We started in earnest in September, first experimenting with various designs in Figma:

Some early Figma designs. View the Figma board

We then experimented with printing these designs on the Knowledge Lab's Riso printer, which prints in CMYK one color at a time, dozens of pages at a time. It's typically used for creating prints like this. We were hoping this approach would create a natural dithering effect and a color palette resembling real-world passports.

A Riso printer is purposefully imprecise, and each page is slightly different. Unfortunately, we realized that our designs needed sub-millimeter precision to render small bits of text and create neat bounds for cutting the pages to the right size, so the Riso printer wouldn't work for us. We ended up using a laser printer on regular printer paper—which sounds like it wouldn't feel right, but we actually discovered that when placed in the context of the rest of a passport, it creates an illusion that it's specialized "passport paper". Human brains are fascinating.
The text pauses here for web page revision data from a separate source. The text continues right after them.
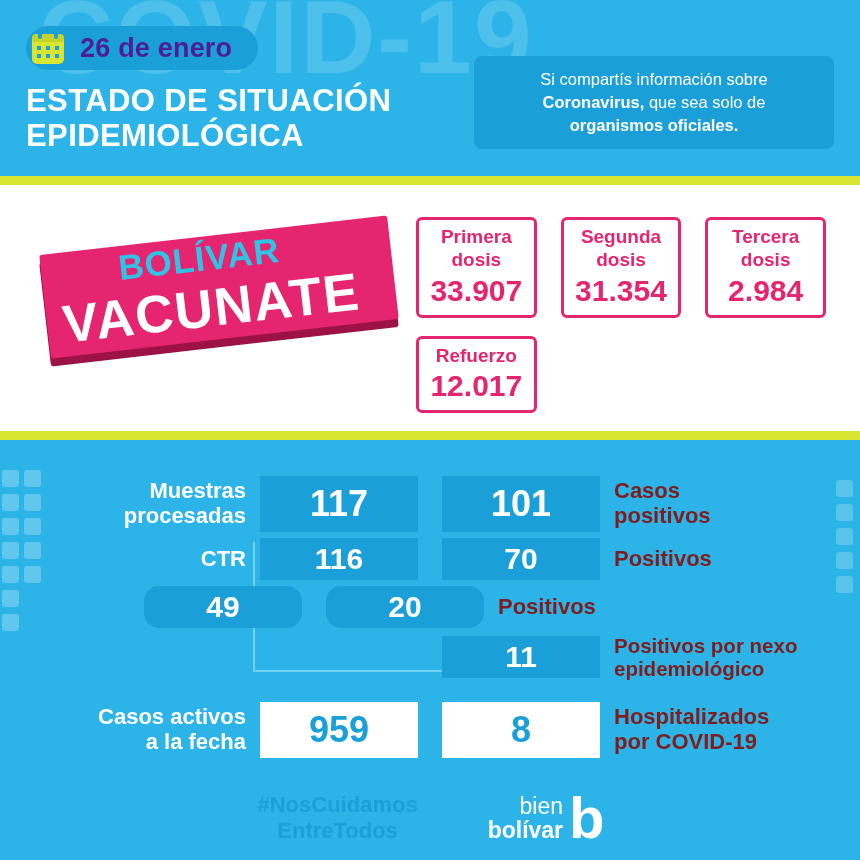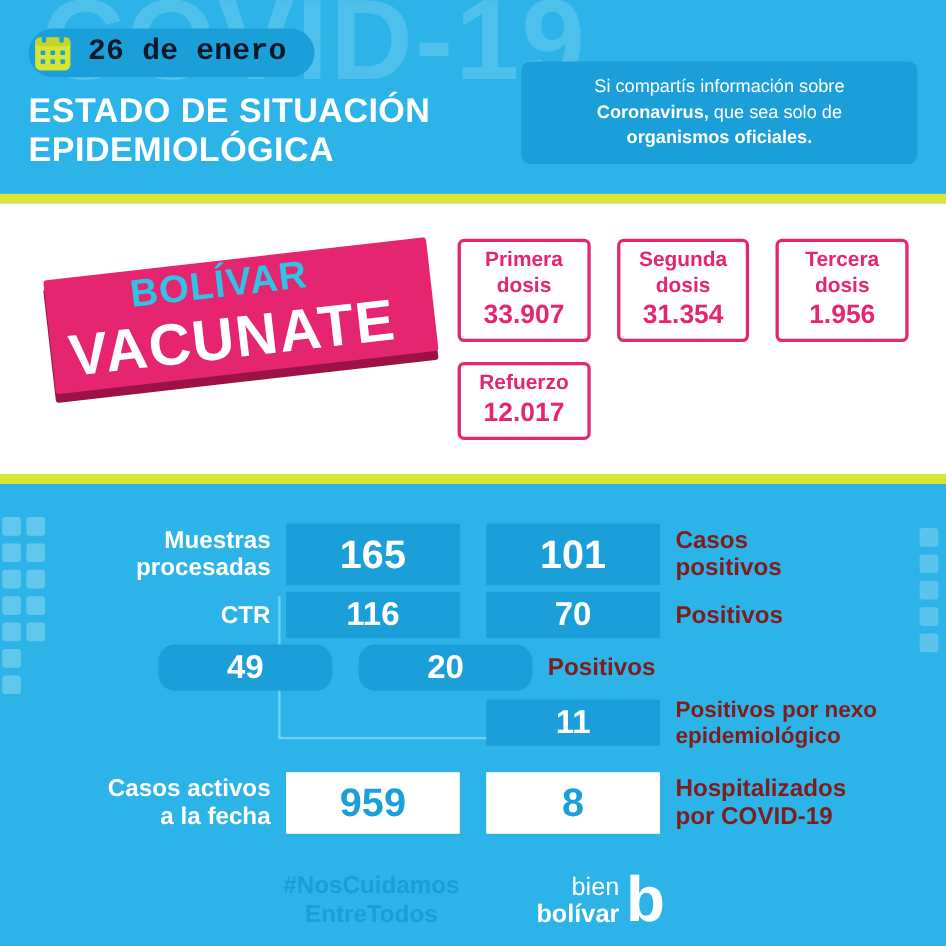--- a/index.html
+++ b/index.html
@@ -42,26 +42,25 @@
     padding-right: 26px;
   }
   .cal-icon {
     width: 44px; height: 44px;
     margin-left: 0;
     position: relative;
     flex: 0 0 44px;
   }
   .cal-icon svg { display:block; }
   .date-text {
-    color: #0f172a;
+    color: #4c1d95;
     font-size: 27px;
     font-weight: bold;
     margin-left: 10px;
     letter-spacing: 0.2px;
-    font-family: Liberation Mono, monospace;
   }
   .title-block {
     position: absolute;
     top: 84px; left: 26px;
     color: #ffffff;
     font-size: 31px;
     font-weight: bold;
     line-height: 1.12;
     letter-spacing: 0.4px;
   }
@@ -148,21 +147,21 @@
     background: #ffffff;
   }
   .dose-label {
     color: #e5256f;
     font-size: 19px;
     font-weight: bold;
     line-height: 1.2;
   }
   .dose-value {
     color: #e5256f;
-    font-size: 24px;
+    font-size: 30px;
     font-weight: bold;
     margin-top: 2px;
     line-height: 1.1;
   }
 
   
   .stats-section {
     position: relative;
     height: 420px;
     background: #2cb4e8;
@@ -355,21 +354,21 @@
       <div class="dose-card">
         <div class="dose-label">Primera dosis</div>
         <div class="dose-value">33.907</div>
       </div>
       <div class="dose-card">
         <div class="dose-label">Segunda dosis</div>
         <div class="dose-value">31.354</div>
       </div>
       <div class="dose-card">
         <div class="dose-label">Tercera dosis</div>
-        <div class="dose-value">1.956</div>
+        <div class="dose-value">2.984</div>
       </div>
       <div class="dose-card">
         <div class="dose-label">Refuerzo</div>
         <div class="dose-value">12.017</div>
       </div>
     </div>
   </div>
 
   <div class="divider-yellow"></div>
 
@@ -399,21 +398,21 @@
     <div class="rows">
 
       <div class="connector" style="left:253px; top:66px; width:0; height:128px;"></div>
       <div class="connector" style="left:253px; top:194px; width:200px; height:0; border-left:none;"></div>
 
       <div class="row row-1">
         <div class="lbl-left">
           <div>Muestras</div>
           <div>procesadas</div>
         </div>
-        <div class="box">165</div>
+        <div class="box">117</div>
         <div class="spacer-mid"></div>
         <div class="box">101</div>
         <div class="lbl-right">
           <div>Casos</div>
           <div>positivos</div>
         </div>
       </div>
 
       <div class="row row-2">
         <div class="lbl-left">

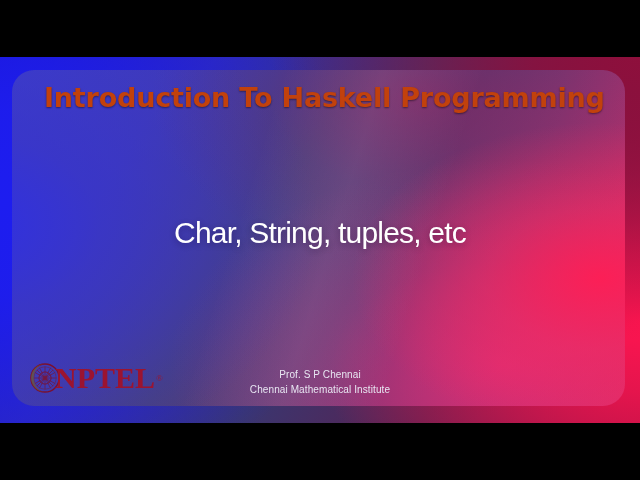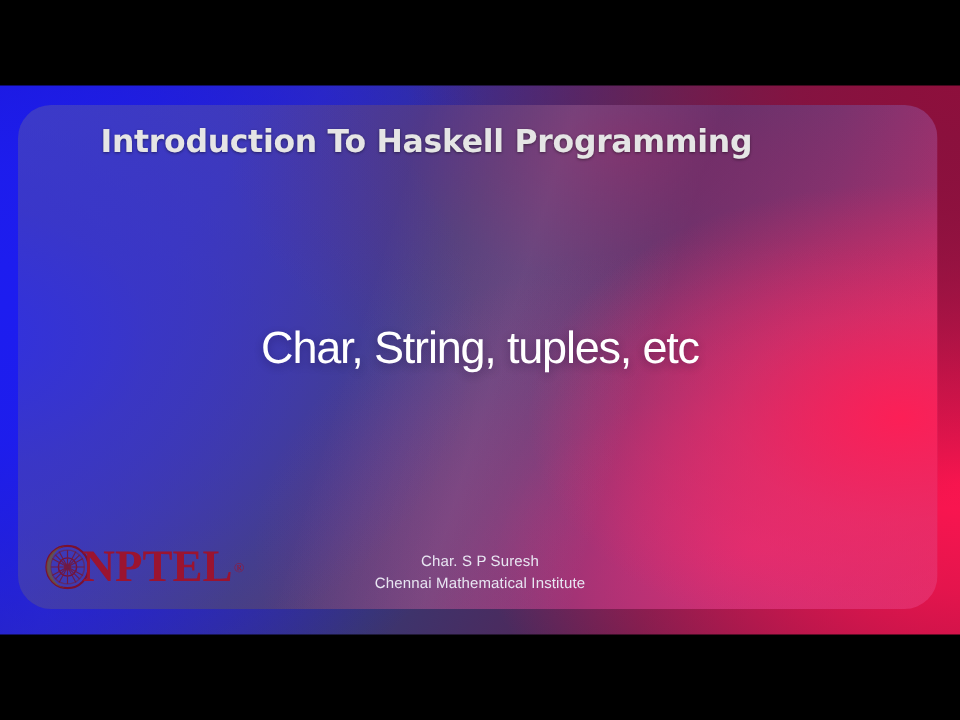--- a/index.html
+++ b/index.html
@@ -73,26 +73,26 @@
     background: linear-gradient(107deg,
         rgba(255,255,255,0.00) 38%,
         rgba(255,200,220,0.10) 52%,
         rgba(255,255,255,0.00) 66%);
     pointer-events: none;
   }
 
   
   #slide-title {
     position: absolute;
-    left: 67px;
+    left: 44px;
     top: 82px;
     z-index: 20;
-    color: #e5e5e5;
+    color: #c2410c;
     font-family: "DejaVu Sans", sans-serif;
-    font-size: 21px;
+    font-size: 27px;
     font-weight: bold;
     letter-spacing: -0.2px;
     white-space: nowrap;
     text-shadow: 0 1px 2px rgba(0,0,0,0.45);
   }
 
   
   #slide-heading {
     position: absolute;
     left: 0;
@@ -191,19 +191,19 @@
         <line x1="10" y1="20" x2="54" y2="44"></line>
         <line x1="10" y1="44" x2="54" y2="20"></line>
       </g>
       <path d="M32 2 A30 30 0 0 0 32 62 A24 30 0 0 1 32 2 Z" fill="#6b5a3a" opacity="0.75"></path>
     </svg>
     <span id="nptel-wordmark">NPTEL</span>
     <span id="nptel-reg">®</span>
   </div>
 
   <div id="presenter-credits">
-    <span id="presenter-name">Char. S P Suresh</span>
+    <span id="presenter-name">Prof. S P Chennai</span>
     <span id="presenter-affiliation">Chennai Mathematical Institute</span>
   </div>
 
   <div id="letterbox-bottom" class="letterbox"></div>
 
 </div>
 
 </body></html>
Efforts significantly ramped up in early November, when we made our first prototype.

Then another:

The "Swiss version":

Then many more:

Nearly 20 prototypes later, we made our final prototype in January, and we were ready to mass-produce. We finalized the data & stamp page designs, and made the Issuing Office, allowing people to generate their data pages. Finally, we were ready to run our first passport-making ceremony, with 5 trusted beta testers, on January 26th:

Passport-making ceremonies were initially very rough around the edges: prep work for the first two took an entire day, the ceremonies went significantly overtime, we lacked necessary tools, and the resulting passports were notably low-quality. But each new ceremony brought significant improvements; today, 10 new people with no context or training make consistently high-quality passports in one hour every two weeks. After only two months of iteration, we've built our own mini industrial operation.

It's been unbelievably satisfying to have everything come together after so many months of work—the final design of the booklets & pages, passport ceremony logistics, Issuing Office, Passport Authority, ID. We're very excited for the upcoming dashboard, which will be a major upgrade for all passport owners, and the first user-facing app built on top of ID. But we're even more excited about the apps that we haven't thought of yet which community members will build in the future. Passports are the next frontier of Purdue Hackers.